Not from here, not from there – a Lake Aid exhibition

I am too foreign in my own country,
A foreigner here,
Between two shores,
Between two silences.
Over there, my name resonates like a distant echo,
Here, it stumbles on hesitant lips.
Over there, they say I’m gone, absent,
Here, they say I’m other, different.
I left behind a language,
A sun, a childhood clinging to the walls.
I found another sky here,
Other streets, other walls to tame.
But where can I plant my roots
When the earth beneath my feet gives way?
Where can I put my words
When none of them seem truly mine?
I’m not from here,
I’m no longer from there.
I am a bridge between two worlds,
A woman with a thousand faces,
A story that no one can confine

As an immigrant woman, I know what it means to have to find one’s place, to navigate between two cultures, to carry within oneself an identity shaped by elsewhere and the present.

Being an immigrant woman isn’t just about crossing geographical borders. It’s also about facing gazes, deconstructing prejudices, fighting to be heard and recognized. But it’s also a richness, an incredible strength, that of reinventing one’s own path despite obstacles.

Building a home here, in a new, unfamiliar environment, begins with a small garden, baking traditional bread, a simple but meaningful gesture. It’s about sowing a little of my past in this new land, rediscovering roots that, though distant, remain alive within me.

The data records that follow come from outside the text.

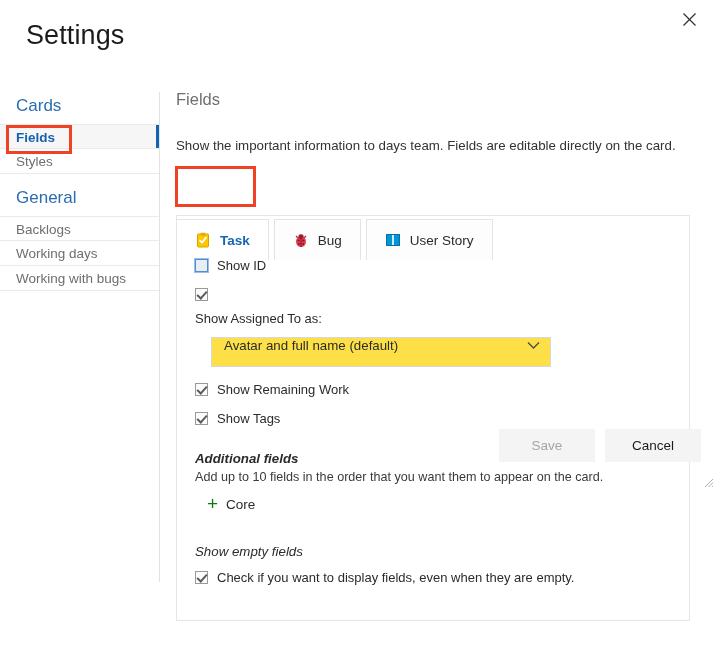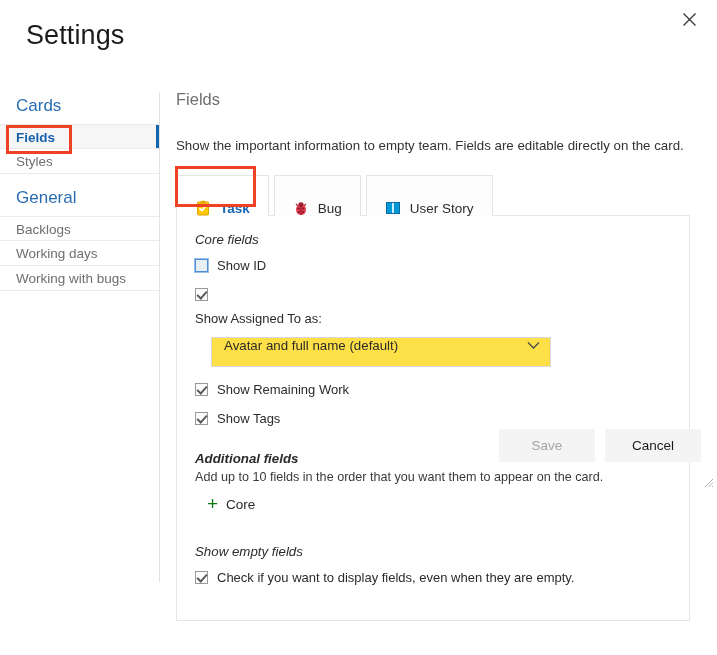--- a/index.html
+++ b/index.html
@@ -294,7 +294,7 @@
   <div class="main">
 
     <div class="panel-title">Fields</div>
-    <div class="panel-desc">Show the important information to empty team. Fields are editable directly on the card.</div>
+    <div class="panel-desc">Show the important information to days team. Fields are editable directly on the card.</div>
 
     <div class="tabs">
 

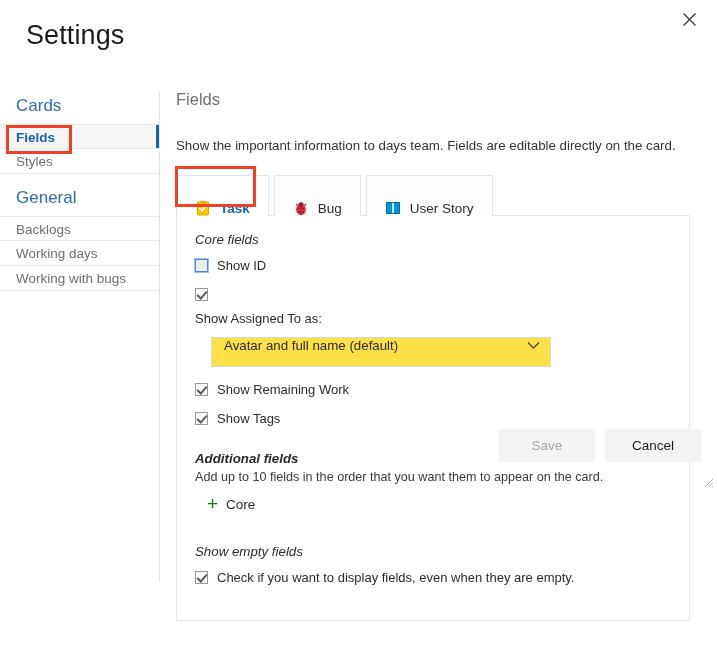--- a/index.html
+++ b/index.html
@@ -110,7 +110,7 @@
   }
   .tab {
     display: flex;
-    align-items: flex-end;
+    align-items: center;
     gap: 9px;
     height: 41px;
     padding: 0 18px;
@@ -120,6 +120,7 @@
     font-size: 13.5px;
     cursor: pointer;
     position: relative;
+    margin-top: 44px;
   }
   .tab + .tab { margin-left: 5px; }
   .tab.active { font-weight: bold; color: #1665b5; }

Learning to master a language that wasn’t part of my childhood, to absorb codes that weren’t intended for me. Finding my bearings on streets where my name sounds foreign, in spaces where people question my place, my accent, my presence.

But little by little, I’m weaving my roots, I’m carving my story into this new land. My identity isn’t reduced to a choice between here and there. I’m made of both, and much more. I carry within me the memory of my past and the promise of my future.

Being an immigrant woman means learning to transform exile into rebirth, distance into enrichment, and making each step an affirmation of self. Here too, I build, I exist, I live.

On the other side of the sea, I was at home. Here, everything is different. Every day is a learning experience, a search for bearings in an environment I don’t know. It’s an experience of solitude at times, of doubts, but also of discovery.

Arriving here is like starting from scratch, leaving behind the job I loved so much, the friends, the habits that formed my daily life. It’s finding myself facing the unknown, with the hope of a new life but also nostalgia for what was lost.

But immigration also gives me the strength to rebuild, to plant roots in this new soil. It’s growing a new version of myself, nourished by everything I’ve been through. It’s learning to walk between two worlds, while remaining faithful to the history I carry within me.

Immigration is the promise of reinvention.